◆ **SUPPLIED RECORDS**
---

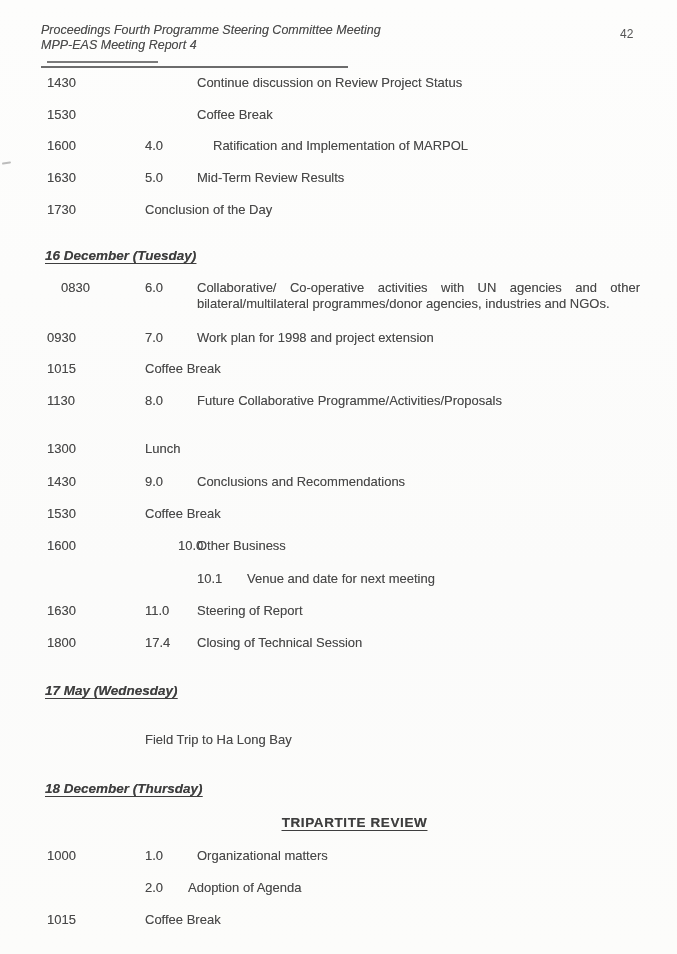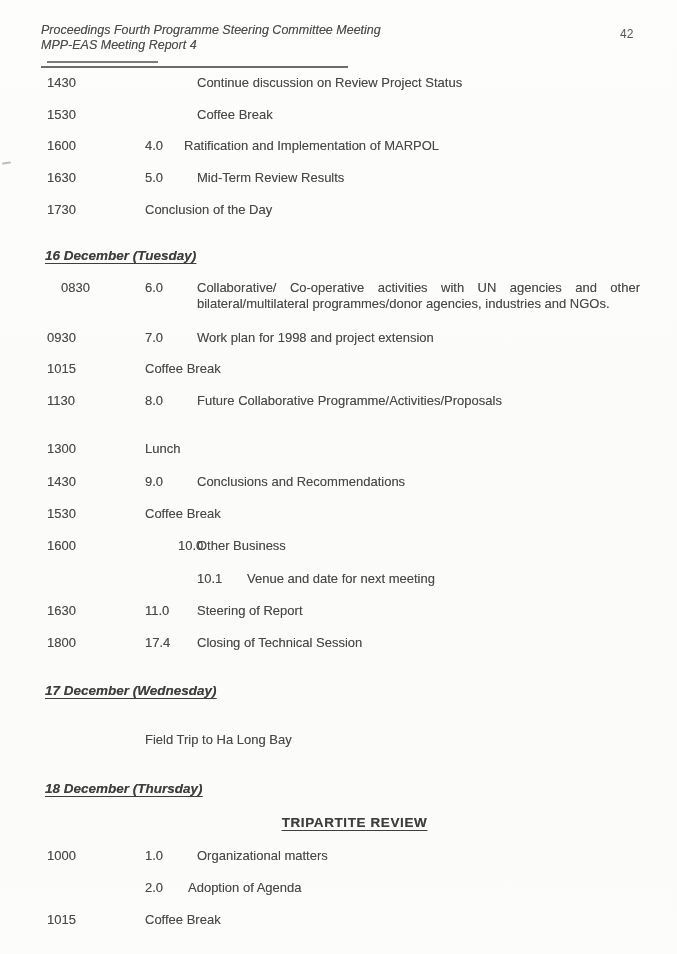--- a/index.html
+++ b/index.html
@@ -102,7 +102,7 @@
       <div class="row" style="top: 138px;">
         <span style="left: 47px;">1600</span>
         <span style="left: 145px;">4.0</span>
-        <span style="left: 184px;">Ratification and Implementation of MARPOL</span>
+        <span style="left: 213px;">Ratification and Implementation of MARPOL</span>
       </div>
       <div class="row" style="top: 170px;">
         <span style="left: 47px;">1630</span>

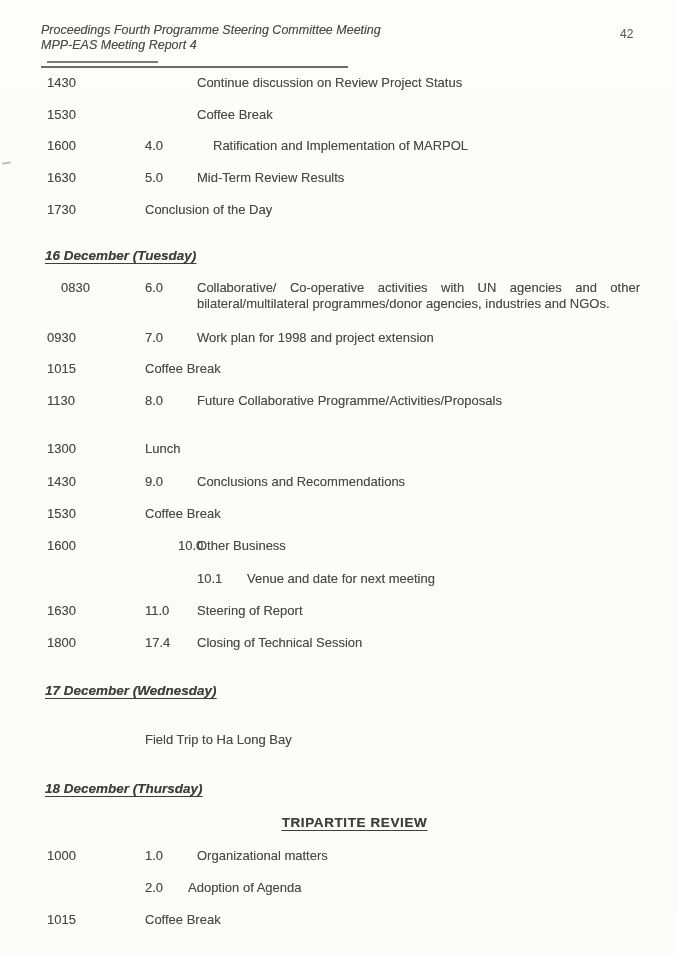--- a/index.html
+++ b/index.html
@@ -165,7 +165,7 @@
         <span style="left: 145px;">17.4</span>
         <span style="left: 197px;">Closing of Technical Session</span>
       </div>
-      <div class="day-heading" style="top: 683px;">17 December (Wednesday)</div>
+      <div class="day-heading" style="top: 683px;">17 May (Wednesday)</div>
       <div class="row" style="top: 732px;">
         <span style="left: 145px;">Field Trip to Ha Long Bay</span>
       </div>

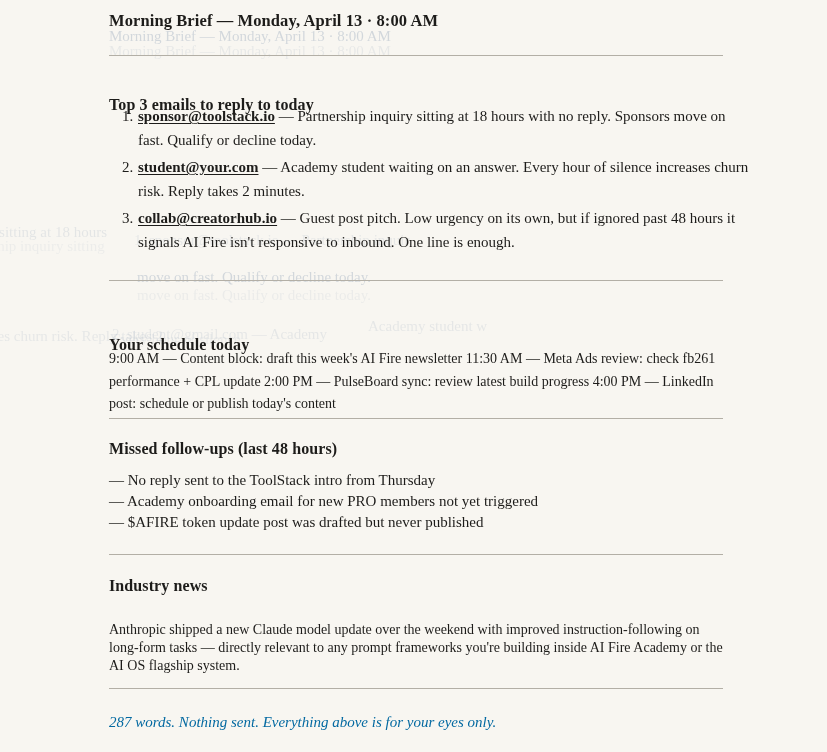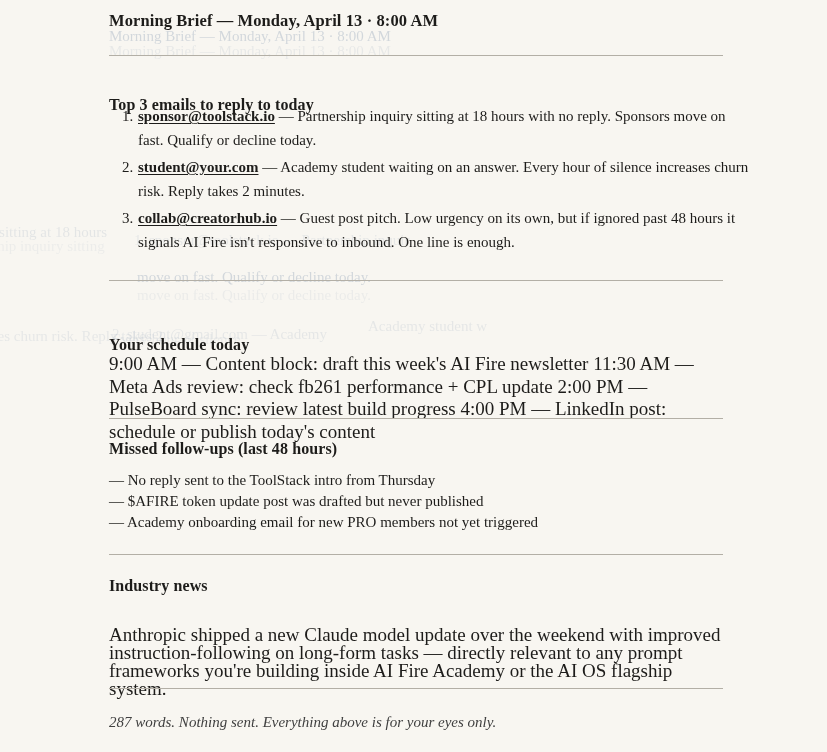--- a/index.html
+++ b/index.html
@@ -45,7 +45,7 @@
   .h-followups { top: 440px; }
   .h-news      { top: 577px; }
   .body-text {
-    font-size: 19px;
+    font-size: 14px;
     line-height: 22.5px;
   }
   .email-list {

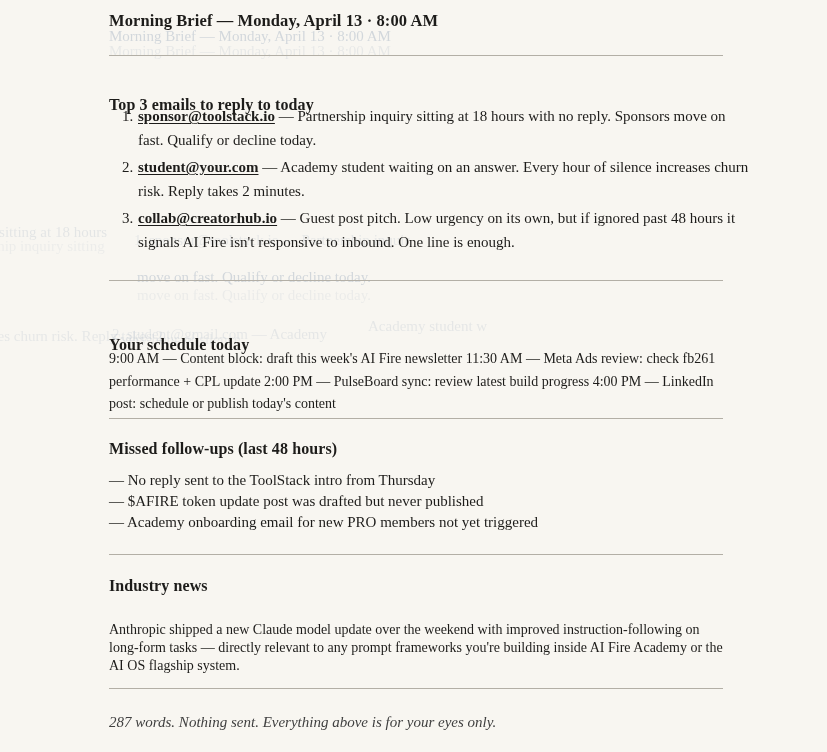--- a/index.html
+++ b/index.html
@@ -135,8 +135,8 @@
 <div class="col section-heading h-followups">Missed follow-ups (last 48 hours)</div>
 <div class="col followup-list">
   <div>— No reply sent to the ToolStack intro from Thursday</div>
+  <div>— Academy onboarding email for new PRO members not yet triggered</div>
   <div>— $AFIRE token update post was drafted but never published</div>
-  <div>— Academy onboarding email for new PRO members not yet triggered</div>
 </div>
 <div class="divider hr4"></div>
 

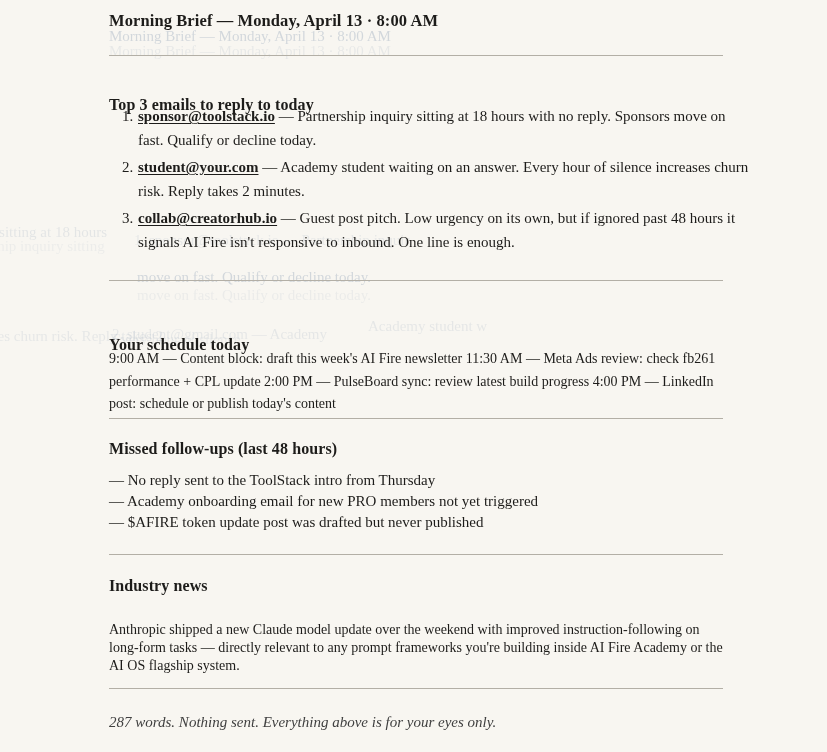--- a/index.html
+++ b/index.html
@@ -70,7 +70,7 @@
     top: 714px;
     font-size: 15px;
     font-style: italic;
-    color: #404040;
+    color: #0369a1;
   }
   
   .ghost {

---

Each line above with the word "Academy" must be returned.

+  <div>— Academy onboarding email for new PRO members not yet triggered</div>
-  <div>— Academy onboarding email for new PRO members not yet triggered</div>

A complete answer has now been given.